■ **Assigned task**
Your task is to copy each line of the records that includes the string "invalid".

■ **Record excerpts**
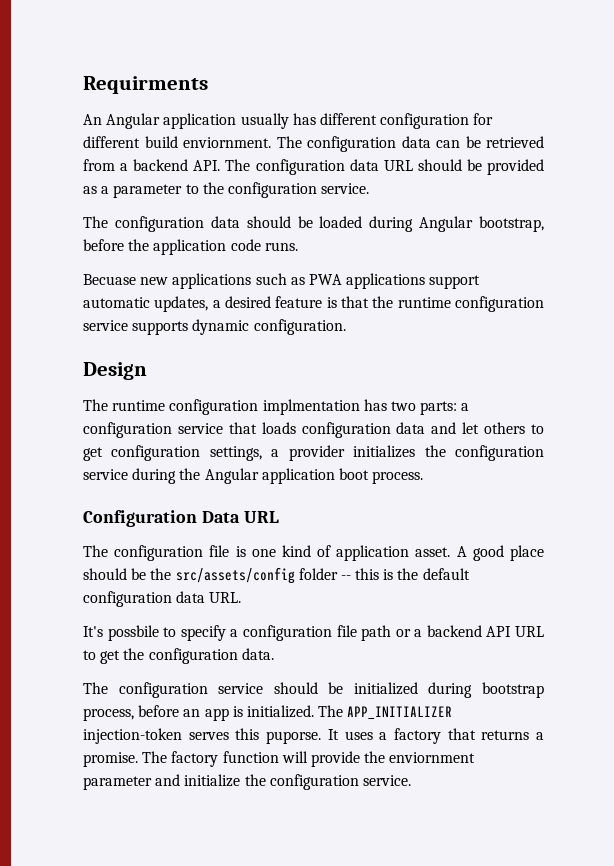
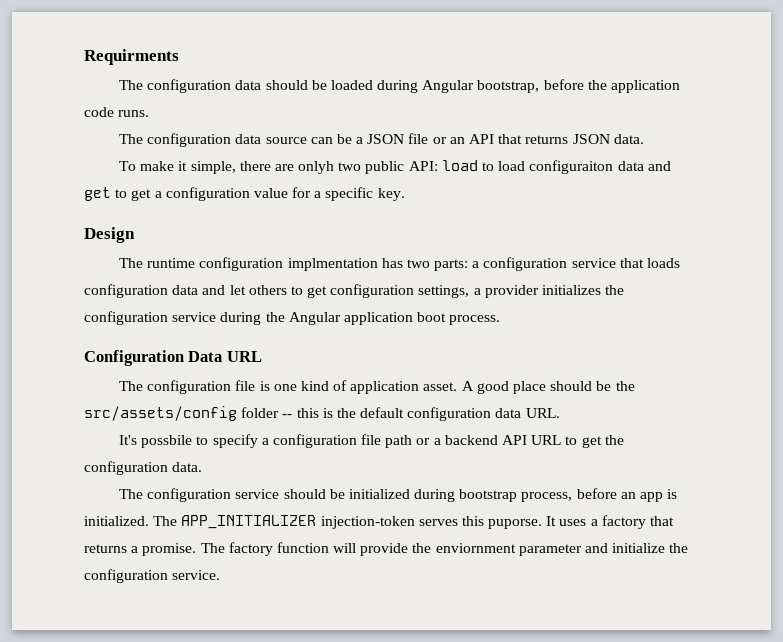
- An Angular application usually has different configuration for different build enviornment. The configuration data can be retrieved from a backend API. The configuration data URL should be provided as a parameter to the configuration service.
- Becuase new applications such as PWA applications support automatic updates, a desired feature is that the runtime configuration service supports dynamic configuration.
+ The configuration data source can be a JSON file or an API that returns JSON data.
+ To make it simple, there are onlyh two public API: load to load configuraiton data and get to get a configuration value for a specific key.

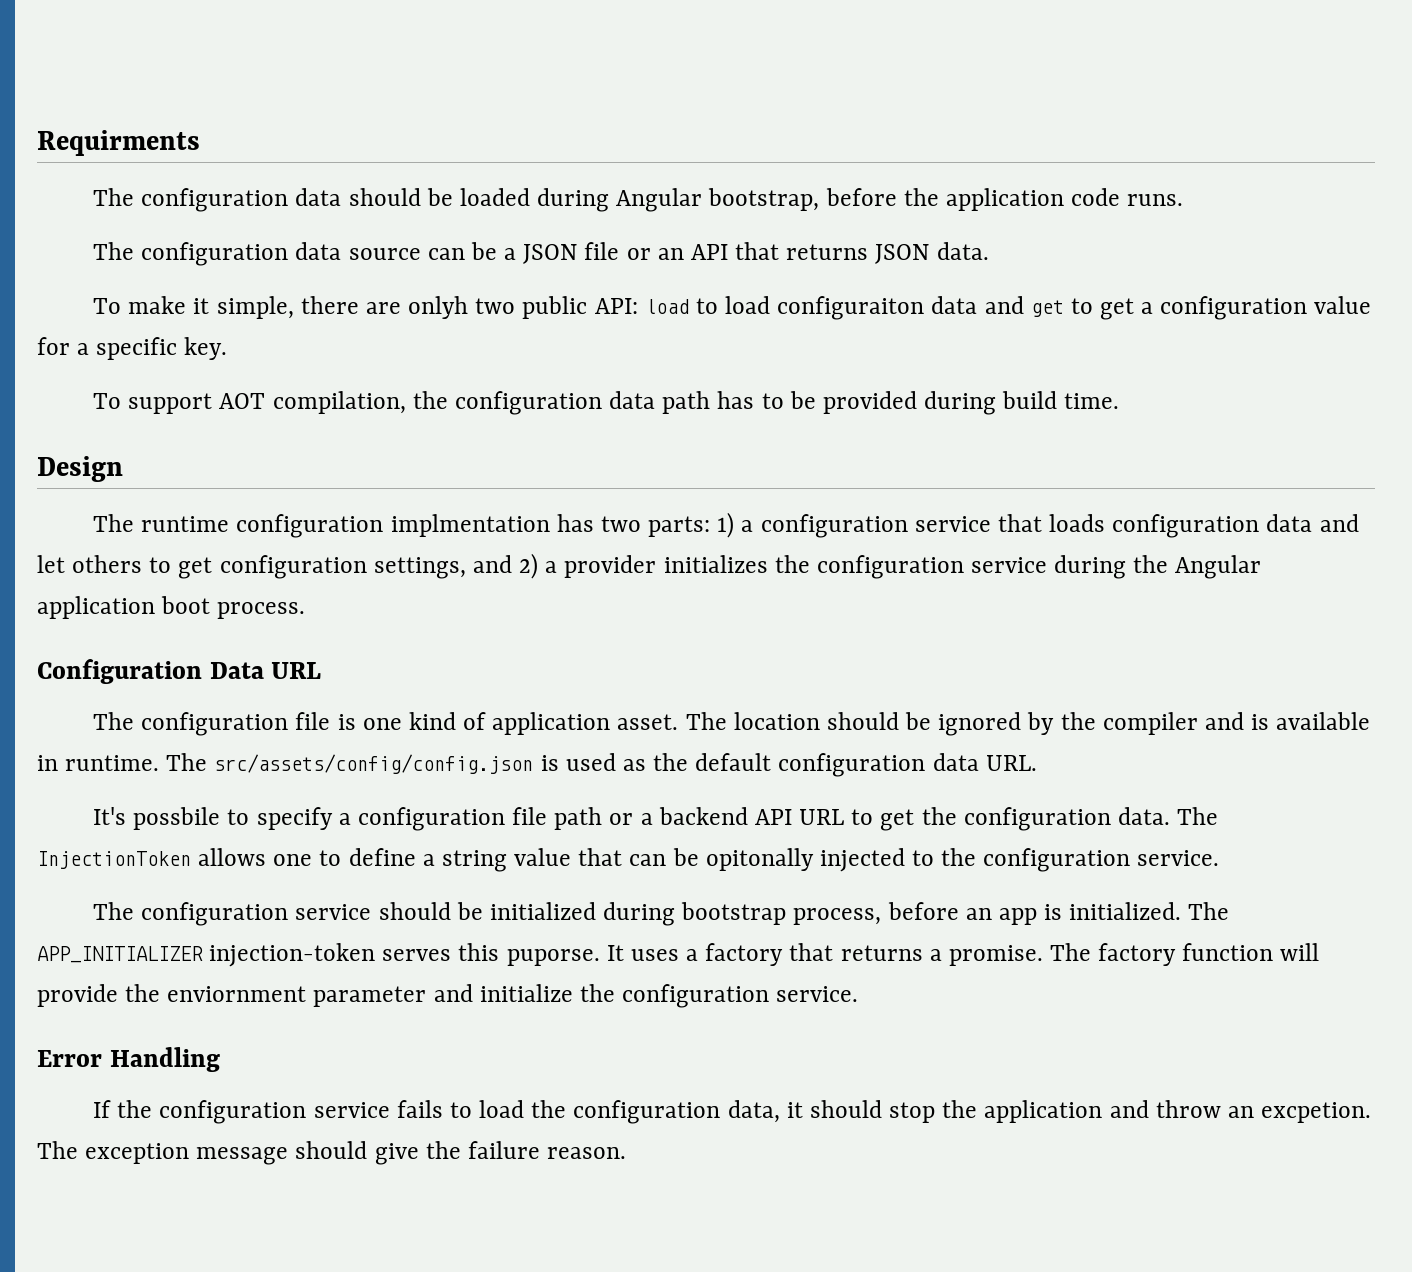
+ To support AOT compilation, the configuration data path has to be provided during build time.
- The runtime configuration implmentation has two parts: a configuration service that loads configuration data and let others to get configuration settings, a provider initializes the configuration service during the Angular application boot process.
+ The runtime configuration implmentation has two parts: 1) a configuration service that loads configuration data and let others to get configuration settings, and 2) a provider initializes the configuration service during the Angular application boot process.
- A good place should be the src/assets/config folder -- this is the default configuration data URL.
+ The location should be ignored by the compiler and is available in runtime. The src/assets/config/config.json is used as the default configuration data URL.
+ The InjectionToken allows one to define a string value that can be opitonally injected to the configuration service.
+ Error Handling
+ If the configuration service fails to load the configuration data, it should stop the application and throw an excpetion. The exception message should give the failure reason.

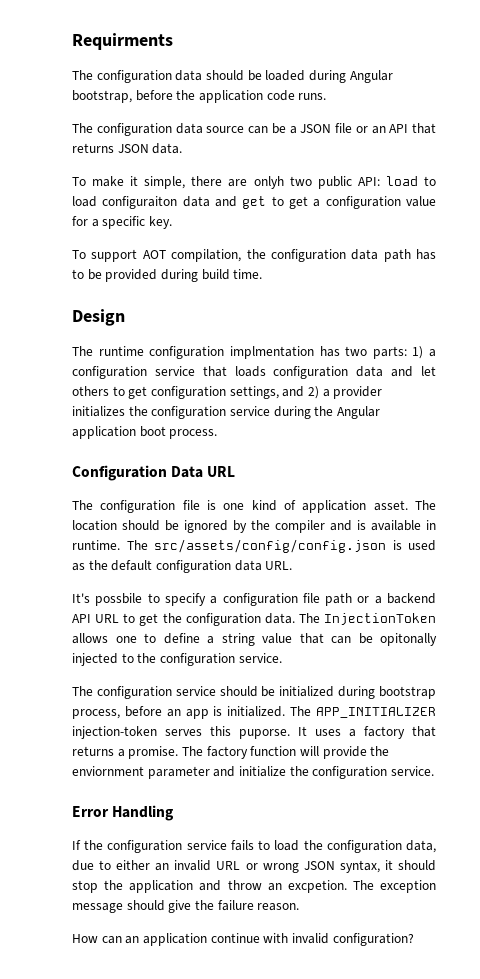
- If the configuration service fails to load the configuration data, it should stop the application and throw an excpetion.
+ If the configuration service fails to load the configuration data, due to either an invalid URL or wrong JSON syntax, it should stop the application and throw an excpetion.
+ How can an application continue with invalid configuration?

■ **Response area**
+ If the configuration service fails to load the configuration data, due to either an invalid URL or wrong JSON syntax, it should stop the application and throw an excpetion.
+ How can an application continue with invalid configuration?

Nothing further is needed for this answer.